Para participar do Programa é necessário que um professor, que deve ser doutor ou ter perfil equivalente (mestre), apresente um Projeto de Pesquisa e um Plano de Trabalho para o aluno. Por exemplo, um professor de Direito Ambiental pode propor que se pesquisem os julgamentos de questões ambientais nos anos 1960 ou os reflexos econômicos das decisões judiciais em matéria ambiental.
Se aprovado o tema proposto, os alunos são convocados para participar e fazem a escolha de acordo com as suas preferências. Será, então feita a seleção, após o que os aprovados iniciam a sua pesquisa pelo prazo de um ano. Neste momento, tenho três alunos pesquisando, sob diferentes aspectos, as ações penais originárias nos tribunais brasileiros. No período estabelecido (12 meses) o professor apontará os caminhos, em sucessivas reuniões e troca de mensagens, acompanhando de perto os resultados.
Marcada a data da apresentação, os alunos apresentam sua pesquisa sob a forma de pôsteres, resumos e apresentações orais. Os pôsteres têm tamanho e forma próprios, devendo transmitir visualmente o que se pretende com a pesquisa. Por exemplo, uma investigação sobre o Poder Judiciário no período do regime militar deve conter frases objetivas informativas, fotos e notícias de jornais da época. Os pôsteres serão avaliados por professores, metade da própria instituição e metade de fora, os quais atribuirão notas, tendo em conta critérios objetivos, como clareza e apresentação.
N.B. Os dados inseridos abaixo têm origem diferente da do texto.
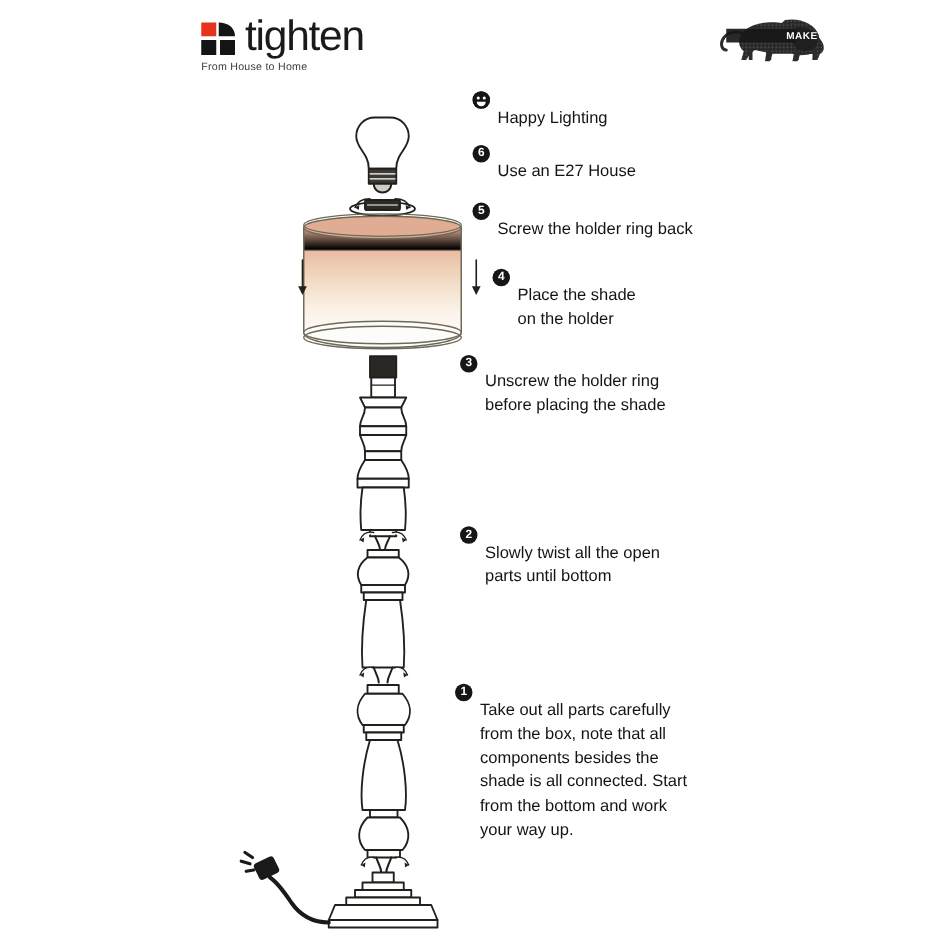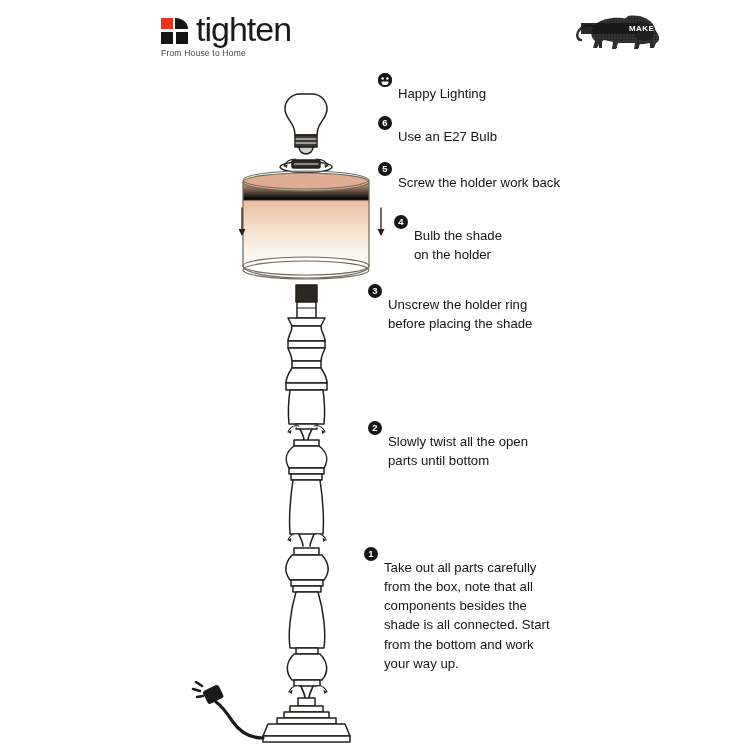--- a/index.html
+++ b/index.html
@@ -317,31 +317,31 @@
         <circle cx="4.6" cy="5.4" r="1.25" fill="#ffffff"></circle>
         <circle cx="9.4" cy="5.4" r="1.25" fill="#ffffff"></circle>
         <path d="M3.4 8.4 L10.6 8.4 A3.6 3.6 0 0 1 3.4 8.4 Z" fill="#ffffff"></path>
       </svg>
     </span>
     <span class="step-text">Happy Lighting</span>
   </div>
 
   <div class="instruction" id="instruction-1">
     <span class="step-badge">6</span>
-    <span class="step-text">Use an E27 Bulb</span>
+    <span class="step-text">Use an E27 House</span>
   </div>
 
   <div class="instruction" id="instruction-2">
     <span class="step-badge">5</span>
-    <span class="step-text">Screw the holder work back</span>
+    <span class="step-text">Screw the holder ring back</span>
   </div>
 
   <div class="instruction" id="instruction-3">
     <span class="step-badge">4</span>
-    <span class="step-text">Bulb the shade
+    <span class="step-text">Place the shade
 on the holder</span>
   </div>
 
   <div class="instruction" id="instruction-4">
     <span class="step-badge">3</span>
     <span class="step-text">Unscrew the holder ring
 before placing the shade</span>
   </div>
 
   <div class="instruction" id="instruction-5">

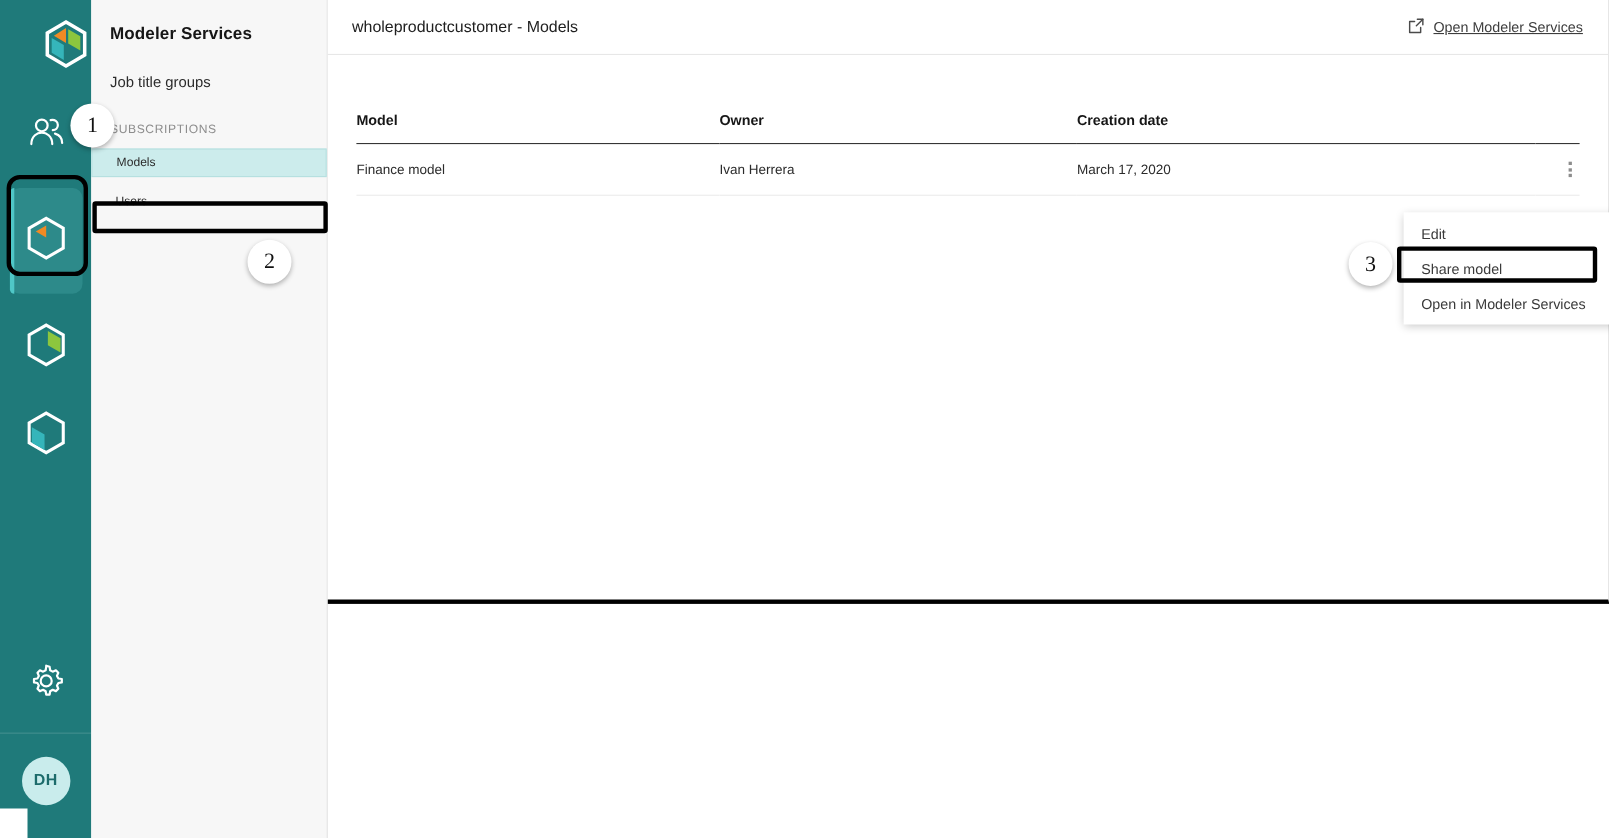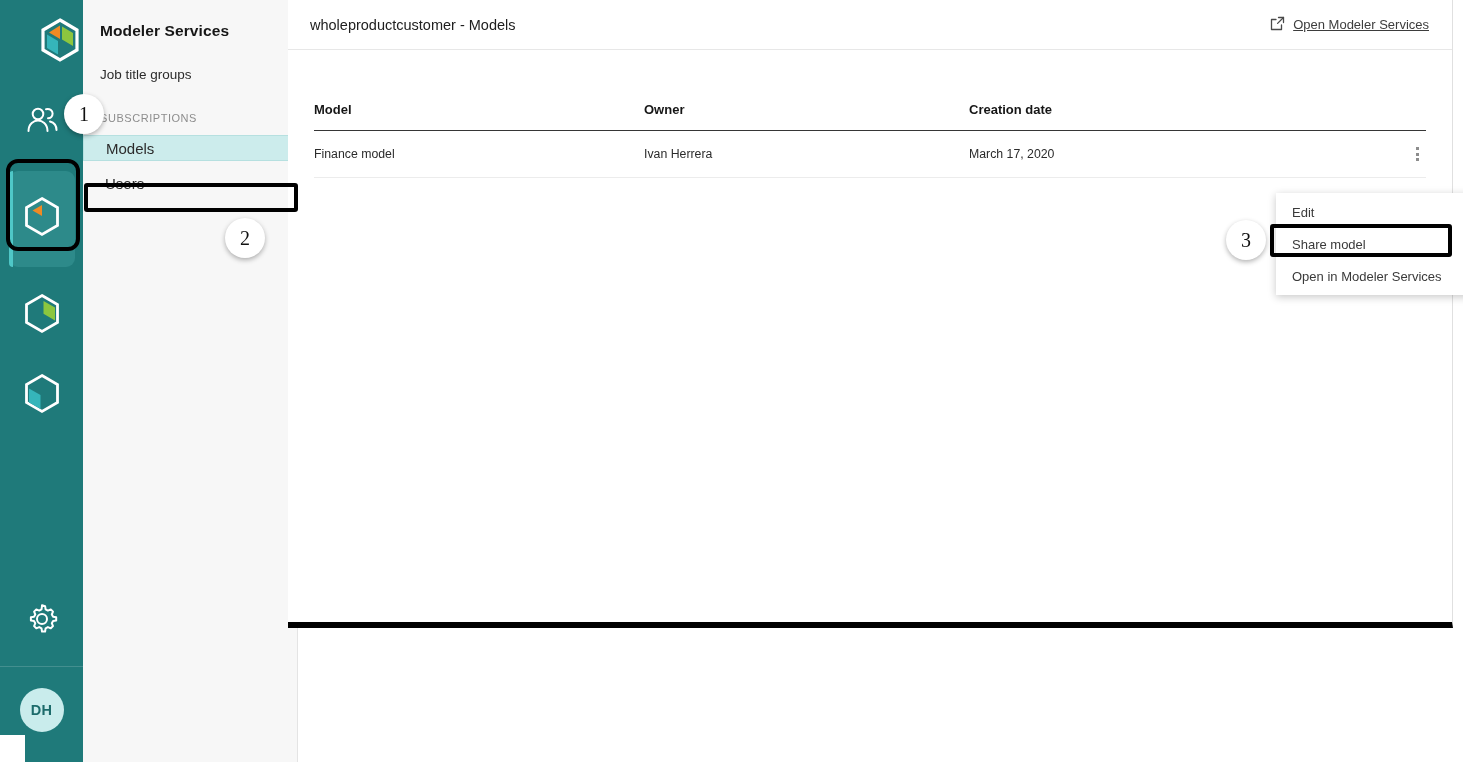--- a/index.html
+++ b/index.html
@@ -138,39 +138,39 @@
     color: #4a4a4a;
     line-height: 16px;
   }
   .chevron {
     position: absolute;
     right: 20px; top: 16px;
     width: 11px; height: 11px;
   }
   .nav-sub-items { margin-top: 11px; }
   .nav-sub-item {
-    font-size: 15px;
+    font-size: 11px;
     color: #2b2b2b;
     height: 26px;
     display: flex; align-items: center;
     padding-left: 22px;
   }
   .nav-sub-item.selected {
     background: #ccecec;
     border: 1px solid #b6e0e0;
   }
   .nav-sub-item.spaced { margin-top: 9px; }
 
   
   .main {
     position: absolute;
-    left: 288px; top: 0;
-    width: 1165px; height: 628px;
-    background: #ffffff;
-    border-bottom: 6px solid #000000;
+    left: 298px; top: 0;
+    width: 1165px; height: 549px;
+    background: #ffffff;
+    border-bottom: 4px solid #000000;
     border-right: 1px solid #e0e0e0;
   }
   .main-header {
     height: 50px;
     border-bottom: 1px solid #e7e7e7;
     display: flex;
     align-items: center;
     justify-content: space-between;
     padding: 0 23px 0 22px;
   }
Em um momento seguinte, individualmente, os alunos apresentarão os trabalhos publicamente, perante uma banca composta de dois professores, um da casa e outro de fora. Por dez minutos exporão a pesquisa feita e responderão perguntas dos examinadores. A instituição de ensino poderá premiar os melhores na avaliação.
Mas, perguntará o cético, isto trará alguma vantagem para o aprimoramento do curso, para a Universidade, para o estudante de Direito como aluno e como profissional no futuro? A resposta é sim, para todos.
Ganham os alunos, porque aprendem a pesquisar, avaliam seus conhecimentos, aprimoram a escrita, enfrentam uma defesa oral (defenderão o TCC com calma no fim do curso). Ganha a Universidade, porque promove a investigação científica, aprimora seus professores, estimula e prepara seus discentes.
E não é só isto. O evento, cuja organização é sem dúvida trabalhosa, representa a vitória do esforço de um ano. Do estabelecimento de ensino e dos jovens, que exteriorizam no rosto a alegria de participar de uma disputa sadia. Temas de grande interesse, como o papel de agências reguladoras, relações de trabalho em um mundo globalizado, efeitos do julgamento do caso dos Yanomamis, desobediência civil, reflexo econômico da desconsideração da pessoa jurídica pelos tribunais, são expostos e defendidos ardorosamente por estudantes que, assim, crescem culturalmente e como seres humanos.
É possível afirmar, sem exagero, que esta é a maior ou, pelo menos, uma das maiores inovações feitas recentemente no ensino jurídico, merecendo, por isso, o reconhecimento da comunidade jurídica. É importante que haja adesão das Faculdades de Direito, a fim de que alcance um número cada vez maior de participantes.
Quem foi o seu idealizador? Não faço a menor ideia. Mas pode ele ter certeza de que deu e dá uma enorme contribuição para o aperfeiçoamento dos cursos jurídicos no Brasil. A ele, para usar uma frase do passado quase remoto, “rendo as minhas homenagens”.
Vladimir Passos de Freitas é desembargador federal aposentado do TRF 4ª Região, onde foi presidente, e professor doutor de Direito Ambiental da PUC-PR.